The briefing also states that Russia should take the lead in upholding security along newly demarcated borders by ensuring that local civilians have access to water, health care, emergency response and religious and cultural sites. While the future of the OSCE Minsk Group process remains unclear, the OSCE can dispatch diplomats and missions to guarantee delivery of humanitarian aid, hear human rights concerns and possibly work with the joint peacekeeping center in Stepanakert. The ICRC, for its part, can revive past efforts to facilitate dialogue across borders on water-related issues.
The briefing suggests that the ceasefire provision calling for a new corridor connecting Azerbaijan and Nakhichevan and unblocked transit and trade in the region creates possibilities for the opening of economic relations between Armenia and its neighbors. International donors, whose increased efforts will be critical, should ensure that reconstruction projects support linkages and trade.

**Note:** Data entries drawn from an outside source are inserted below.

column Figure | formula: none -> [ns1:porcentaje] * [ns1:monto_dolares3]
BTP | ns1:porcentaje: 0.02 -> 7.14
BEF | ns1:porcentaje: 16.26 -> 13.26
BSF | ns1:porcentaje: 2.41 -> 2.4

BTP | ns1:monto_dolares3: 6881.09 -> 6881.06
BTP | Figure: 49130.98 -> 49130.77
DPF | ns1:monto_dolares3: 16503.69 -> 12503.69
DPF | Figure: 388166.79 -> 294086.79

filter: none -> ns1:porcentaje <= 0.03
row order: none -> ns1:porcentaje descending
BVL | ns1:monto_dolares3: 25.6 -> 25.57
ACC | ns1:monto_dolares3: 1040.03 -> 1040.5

Since the PM’s signature of the trilateral agreement, a coalition of 17 opposition parties called the “Homeland Salvation Movement” has been organizing daily protests in Yerevan demanding his resignation. Dozens of peaceful demonstrators, including members of the Armenian Revolutionary Federation (ARF), were arrested this week outside Armenia’s National Assembly. On December 25 Pashinyan announced that he is prepared to leave the position of prime minister “only by the decision of the people” and invited consultations on holding snap parliamentary elections in 2021. The opposition movement has rejected his proposal for early elections, maintaining its position that Pashinyan must resign immediately and make way for the formation of an interim government of national unity. When asked whether it was possible to reach a compromise after a meeting with the PM, Bright Armenia party leader Edmon Marukyan responded, “The political crisis continues.”